In SLM’s March 2011 issue, Marcia Mardis makes a case for leadership via outstanding collections. I want to offer a corollary to her case: Weed Old Stuff.

I know that most librarians are busier than they have ever been before, but many libraries have suffered from literally decades of lack of culling and weeding. Getting rid of old, musty, outdated, worn, inaccurate information has always been part of our job. Now more than ever, if we want to stand up to, “We don’t need libraries because we have the Internet/Kindles,” we have to get real and make sure they aren’t saying, “We don’t need libraries because they are full of books about how man will someday go to the moon AND because we have the Internet and Kindles.”
Let’s not let collection obsolescence lead to our professional obsolescence.

A collection full of new and/or well-maintained, shiny, accurate materials beckons the reader. An aged collection broadcasts that the collection has not kept pace with societal changes and reinforces stereotypes that “libraries are dead.”

Here are some general tips to consider:

- Designate a box, empty cart, or bookshelf behind the circulation desk where you can stash books you’d like to delete. That way, when a free hour pops up, you can quickly delete them from the system and deface them for discard. Whenever you’re in the stacks, take a second to scan the shelf for aged titles. Tuck them under your arm until you can leave them at the circ desk. Encourage your volunteers to help you seek out these aged titles while they shelve. Make weeding an everyday task instead of waiting for a rainy day. You’ll be amazed at what you can get done when you build it into your normal in-the-stacks routines.

- You can download your records and upload them into Titlewise.com and other online collection development analysis tools that can generate an “aged titles list.” Highlight the titles from the list you want to consider getting rid of. Ask an assistant, student helper, or volunteer to pull those titles and put them on a cart. Once you see all the old stuff gathered into one place, it’s easy to decide to let it go.

- Save your ten worst weeds so you can show them if someone challenges your weeding. (One of my favorite weeds was one that proclaimed the Ford Escort as a compact car of the future. In the Motor City, having a book that said this was akin to malpractice!)

- If you haven’t heard of the author of a fiction title that is over 10 years old, it is probably ready for discard. Ditto if you haven’t heard of someone who is featured in a biography.

- Look into local recycling sites that accept books. Deface them and remove any evidence that the book ever belonged to you. Recycle them off-site. (I never discarded materials in building recycling or trash bins, as dumpster divers sometimes went looking for “good stuff” people threw out. However, follow your district’s discard policy.)
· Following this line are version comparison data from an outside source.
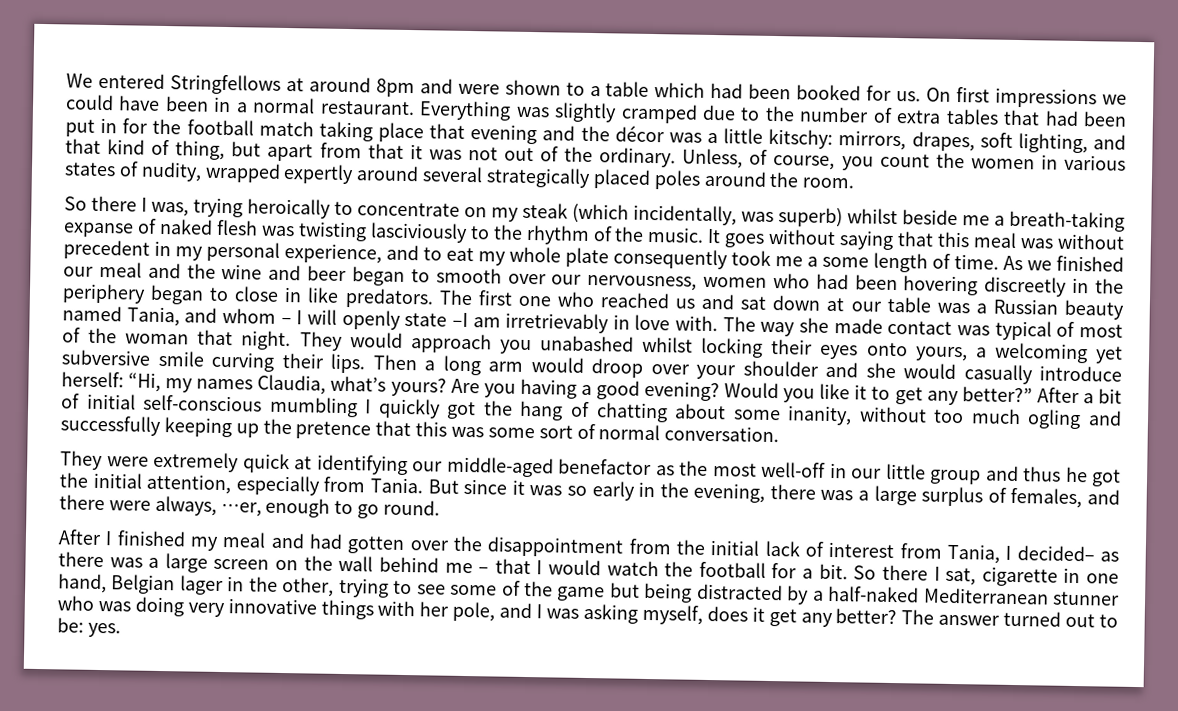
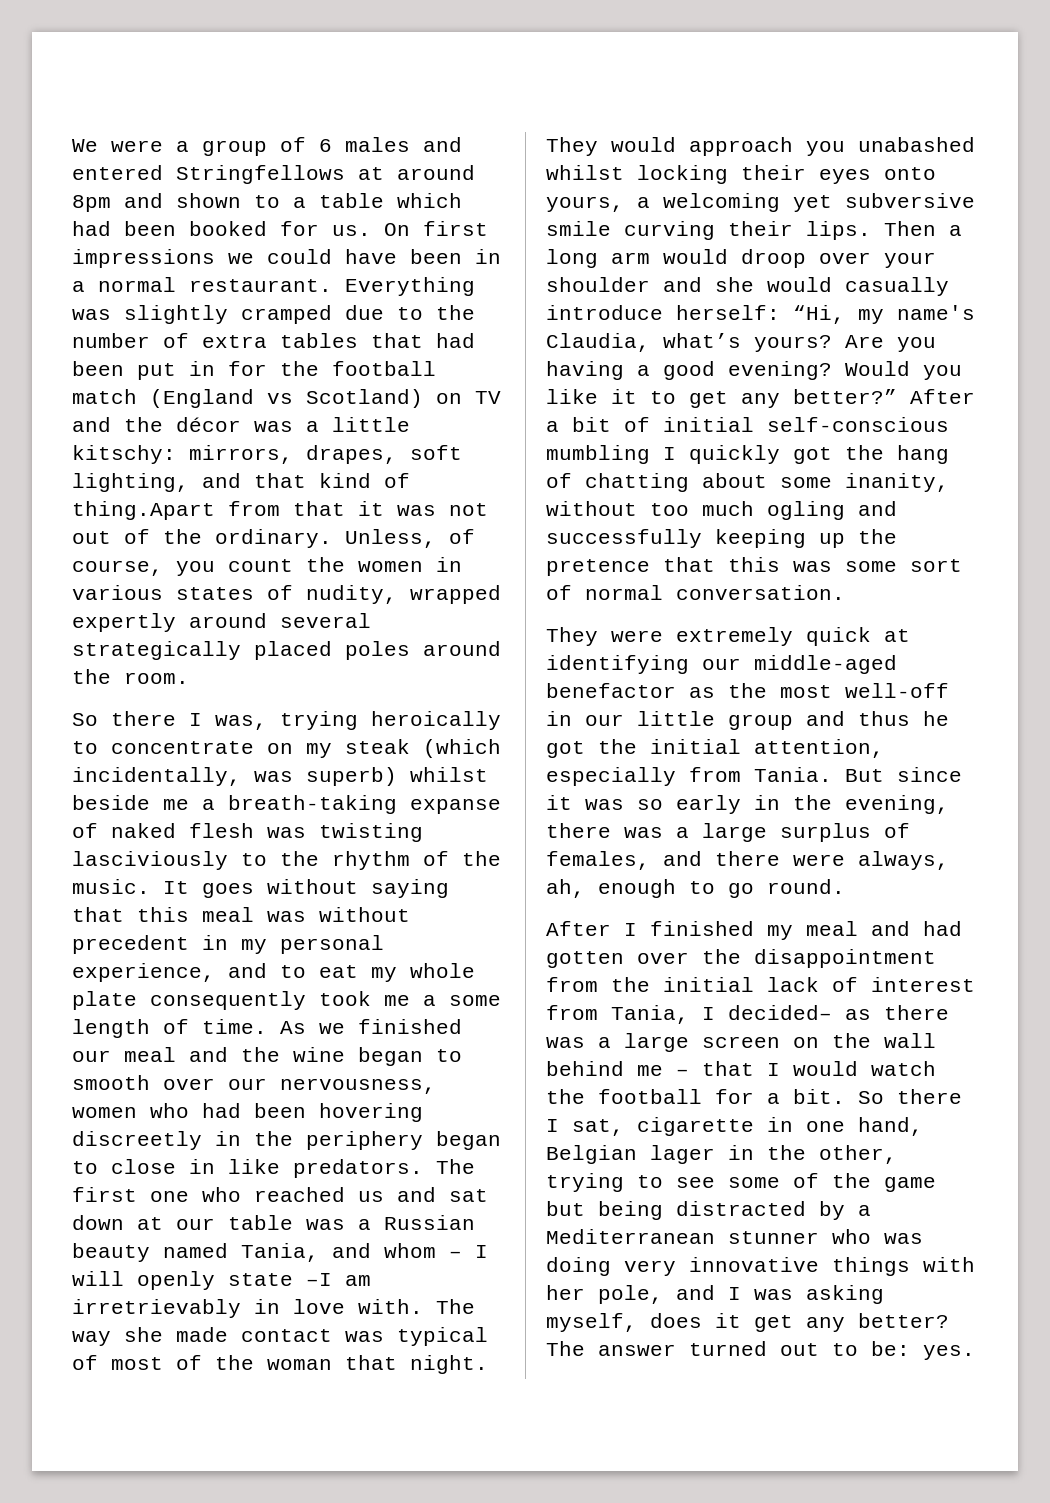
(93, 80) none -> [111,137,462,156] were a group of 6 males and
[457,83,500,95] were -> (163, 200) none
[318,121,538,145] taking place that evening -> [150,389,501,408] (England vs Scotland) on TV
[175,140,314,162] thing, but apart -> [72,501,215,520] thing.Apart
[268,264,348,282] and beer -> (345, 1054) none
[196,378,254,390] names -> [897,305,975,320] name's
[220,501,262,517] …er, -> [546,879,585,898] ah,
[828,585,920,603] half-naked -> (871, 1210) none

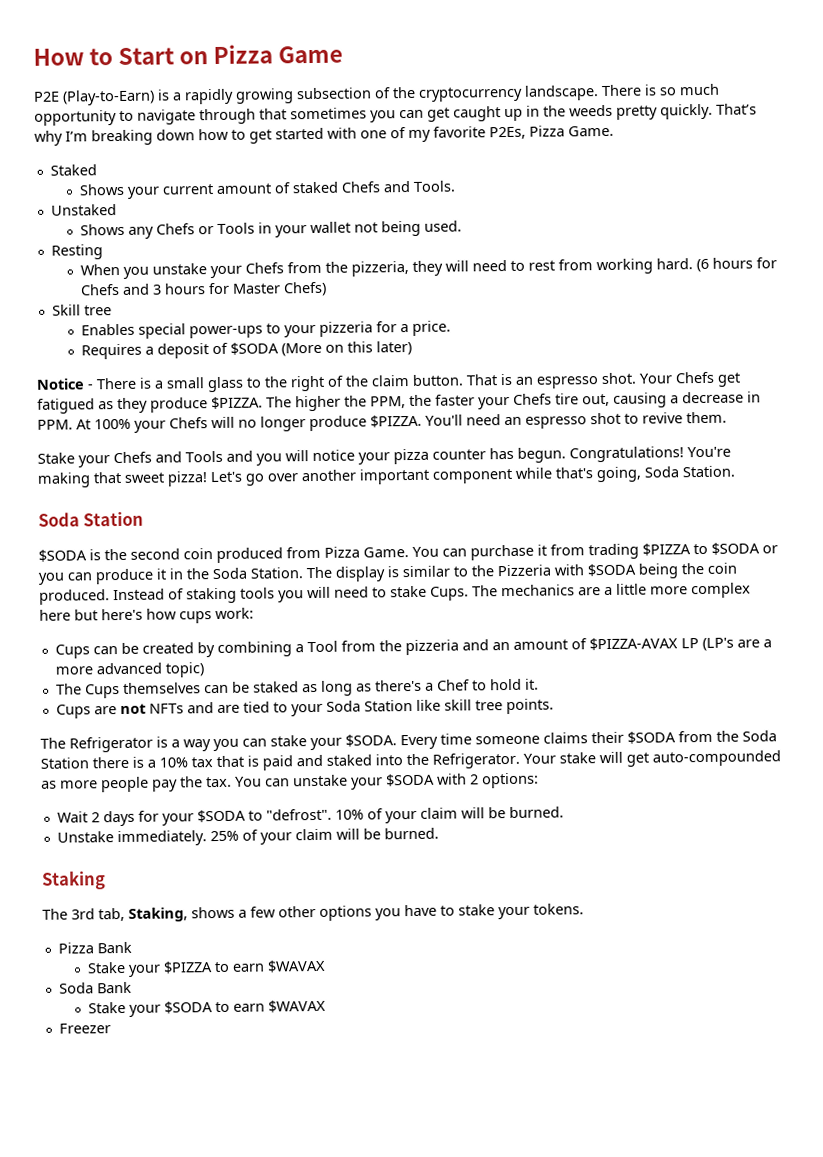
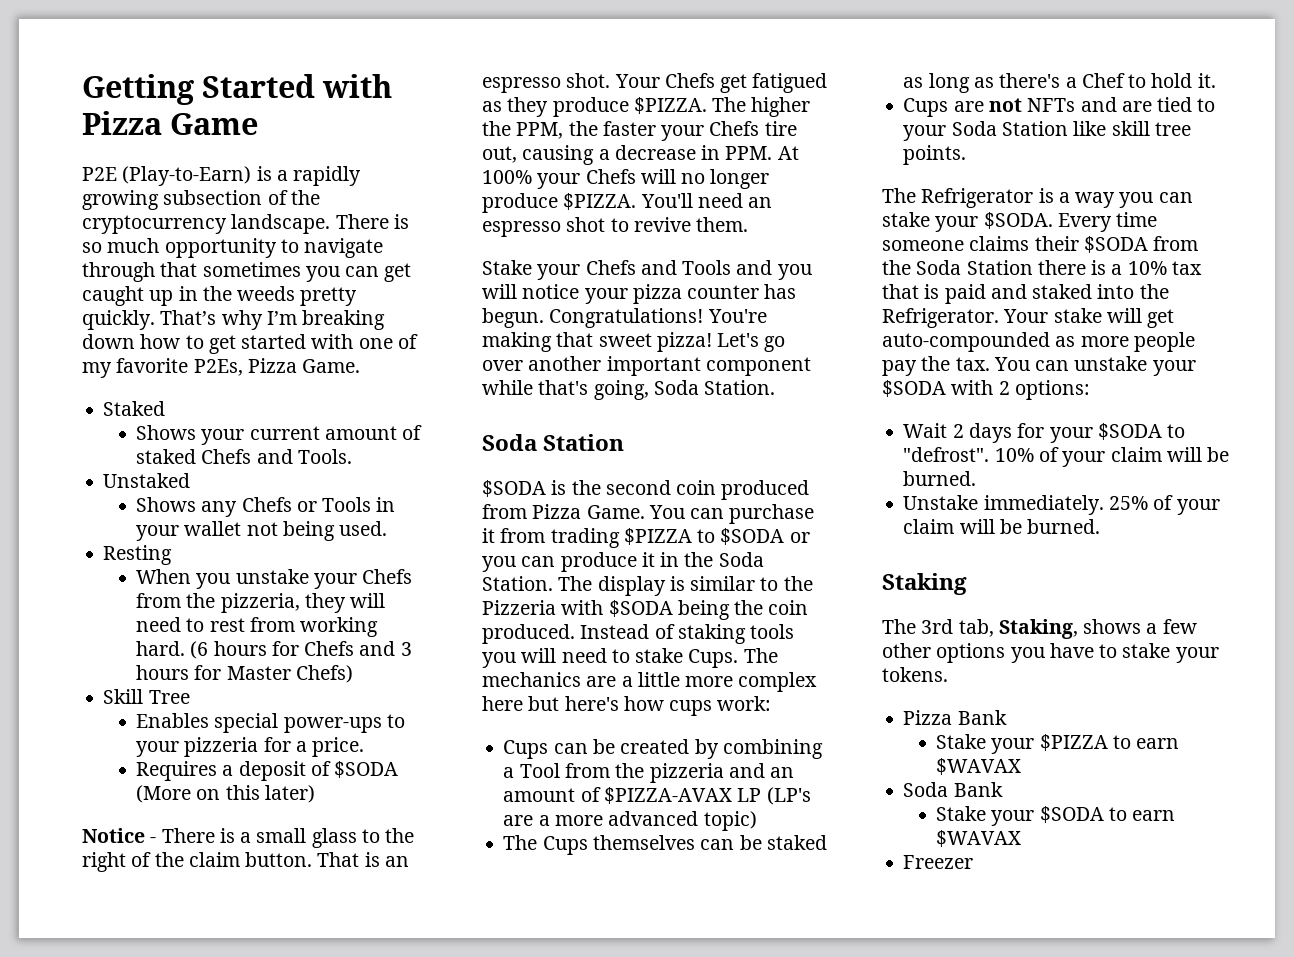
[33,47,209,66] How to Start on -> [82,74,393,105] Getting Started with
[83,305,112,316] tree -> [148,690,190,704] Tree

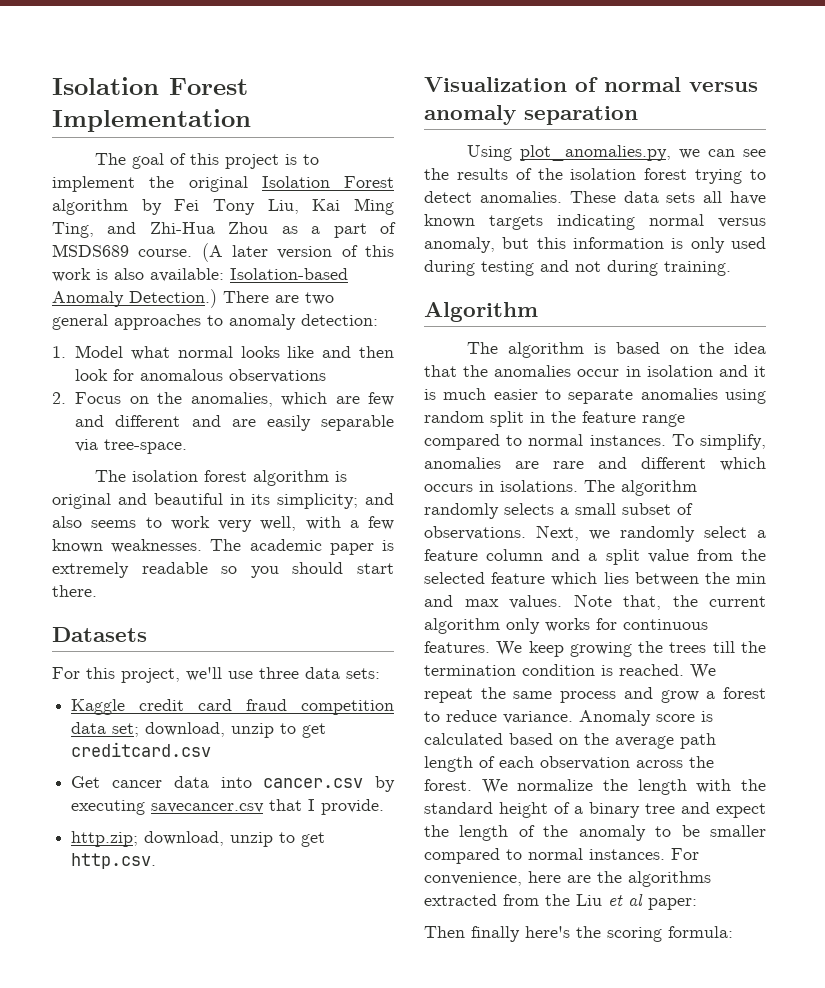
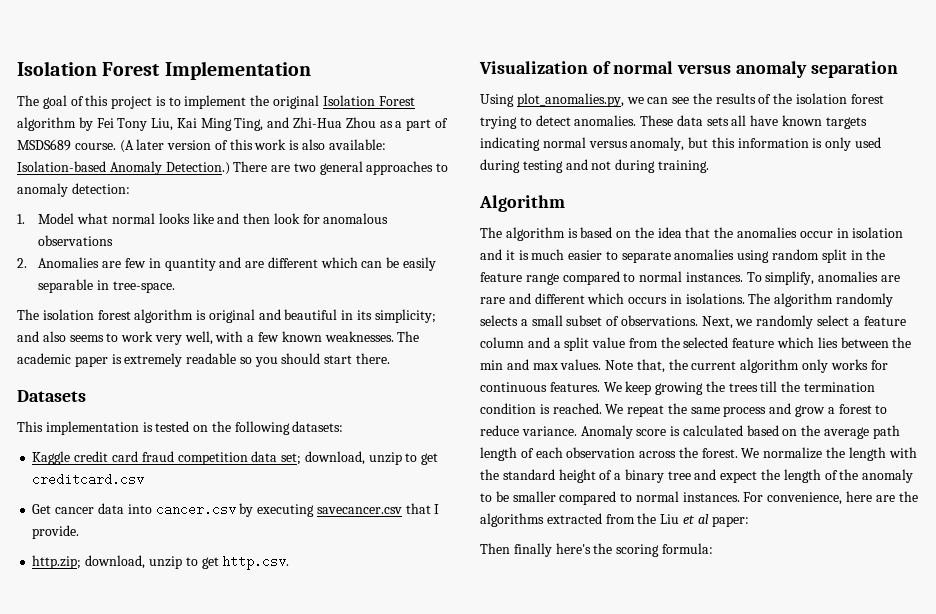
[75,392,394,407] [75,415,256,427] Focus on the anomalies, which are few and different and are -> [38,257,400,271] Anomalies are few in quantity and are different which can be
[75,439,99,452] via -> [97,280,110,290] in
[52,667,380,683] For this project, we'll use three data sets: -> [17,421,344,435] This implementation is tested on the following datasets:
- If you are timid about weeding, delete the books from the system, box them up, and stash them in a back room for a few months to a year. At least the old stuff is off the shelves, making room for the newer stuff to sing. Alternatively, go through the library in multiple sweeps: start by discarding the the titles that, on sight, are the most obviously distressed titles. Later, use Titlewise or a similar tool for a more in-depth weed.

- If you are required to have a certain collection size for accreditation purposes, and your funding is too low to replace aged titles, turn a back storeroom into your “archive,” stash the cruddy stuff there and change the call numbers to reflect the new location. Technically, the books are still accessible, but you’ll still be in accreditation compliance.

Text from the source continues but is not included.